Ranunculus orthorhynchus

Scientific classification
- Kingdom: Plantae
- Clade: Embryophytes
- Clade: Tracheophytes
- Clade: Spermatophytes
- Clade: Angiosperms
- Clade: Eudicots
- Order: Ranunculales
- Family: Ranunculaceae
- Genus: Ranunculus
- Species: R. orthorhynchus
- Binomial name: Ranunculus orthorhynchus Hook.

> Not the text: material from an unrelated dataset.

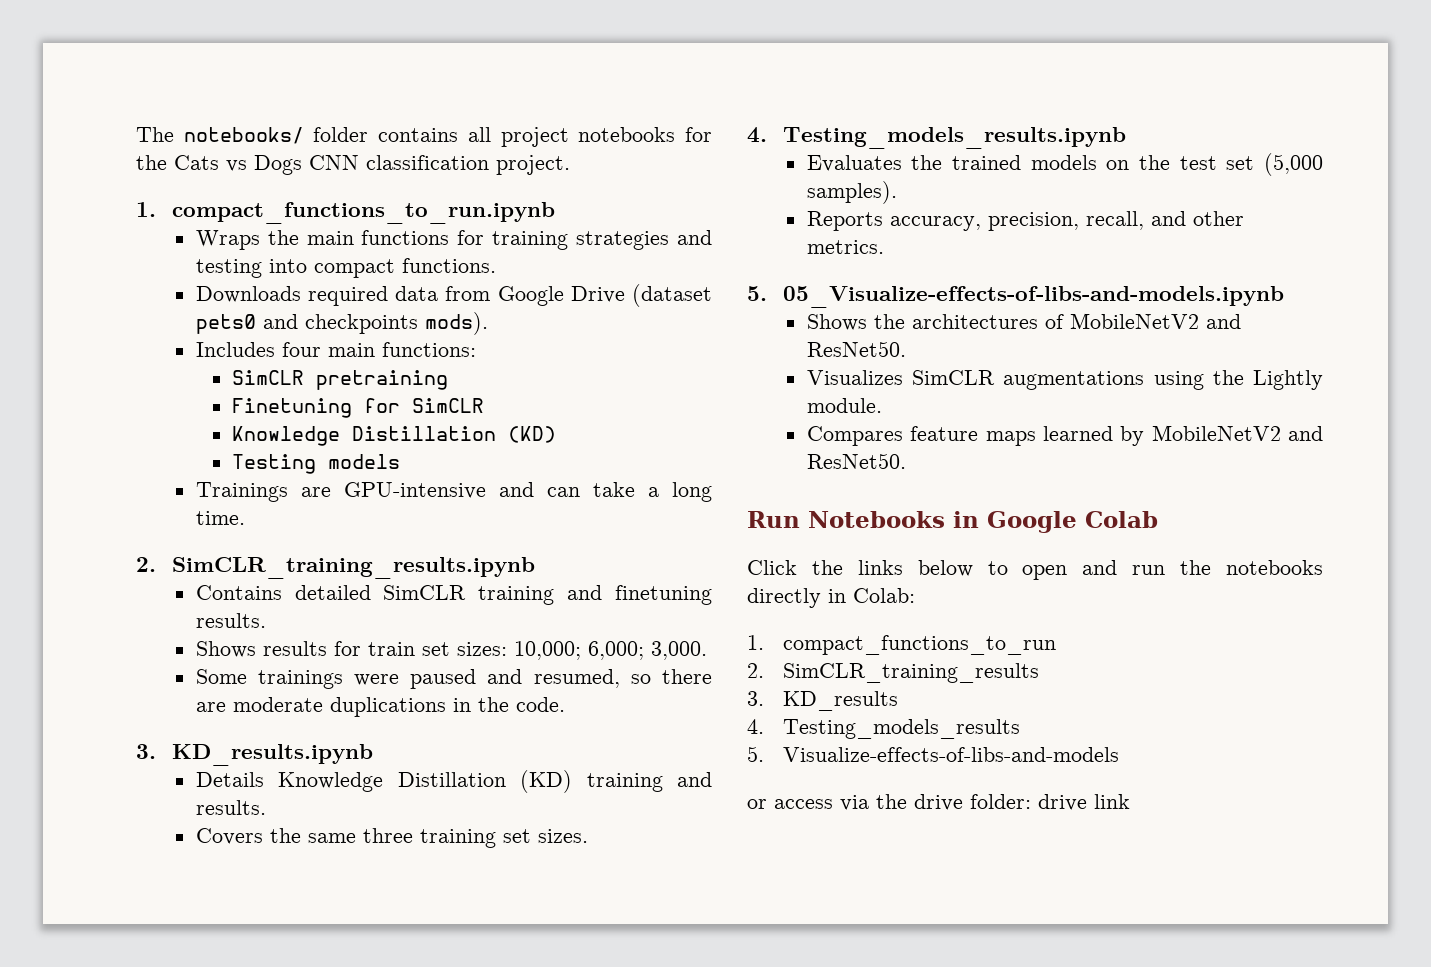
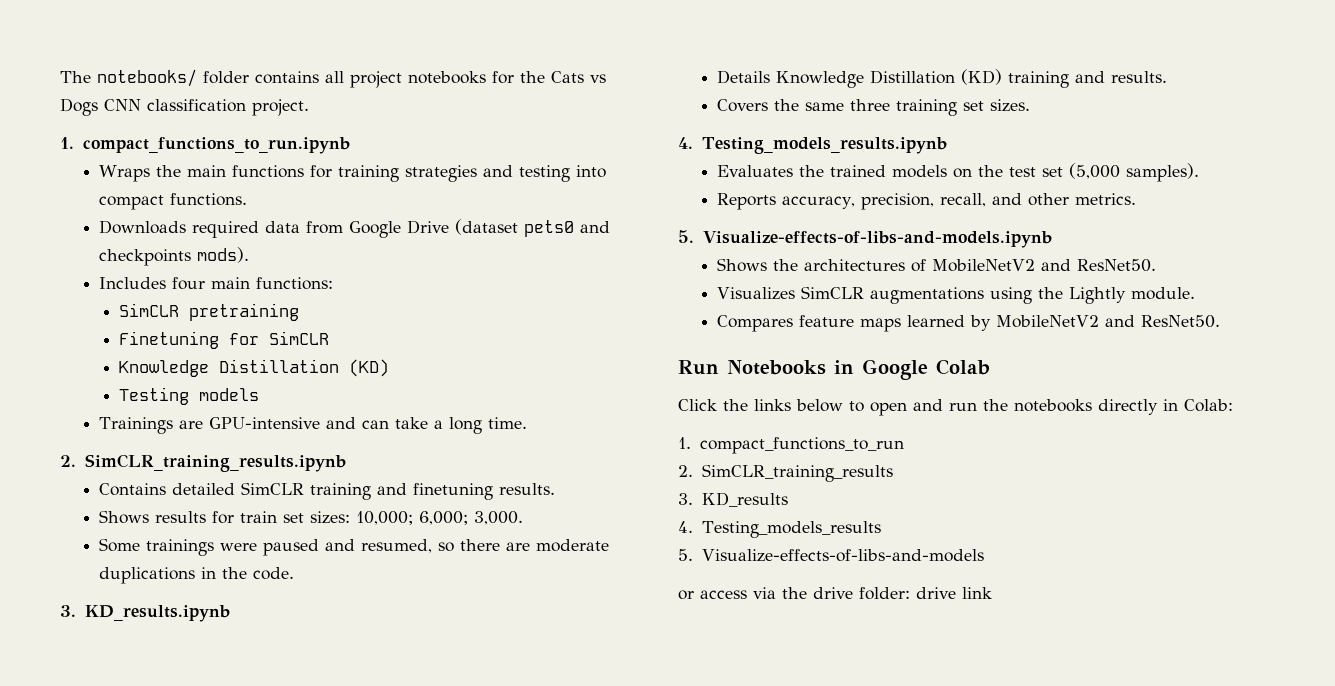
- 5. 05_Visualize-effects-of-libs-and-models.ipynb
+ 5. Visualize-effects-of-libs-and-models.ipynb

= Ranunculus orthorhynchus =

- Genus: Ranunculus
- Species: orthorhynchus
- Authority: Hook.

Species of buttercup

Ranunculus orthorhynchus is a species of buttercup known by the common name straightbeak buttercup. It is native to western North America from Alaska to California to Utah, where it grows in moist areas in many types of habitat, including meadows and marshes.

==Description==
It is a perennial herb, producing a stem sometimes exceeding half a meter long, which may take an erect or decumbent form. It may be hairy to hairless in texture. Leaf blades are each divided into several toothed leaflets and are borne on long petioles. The flower has five to eight shiny yellow petals each 1 to 2 centimeters long with many stamens and pistils at the center. The fruit is an achene borne in a spherical cluster.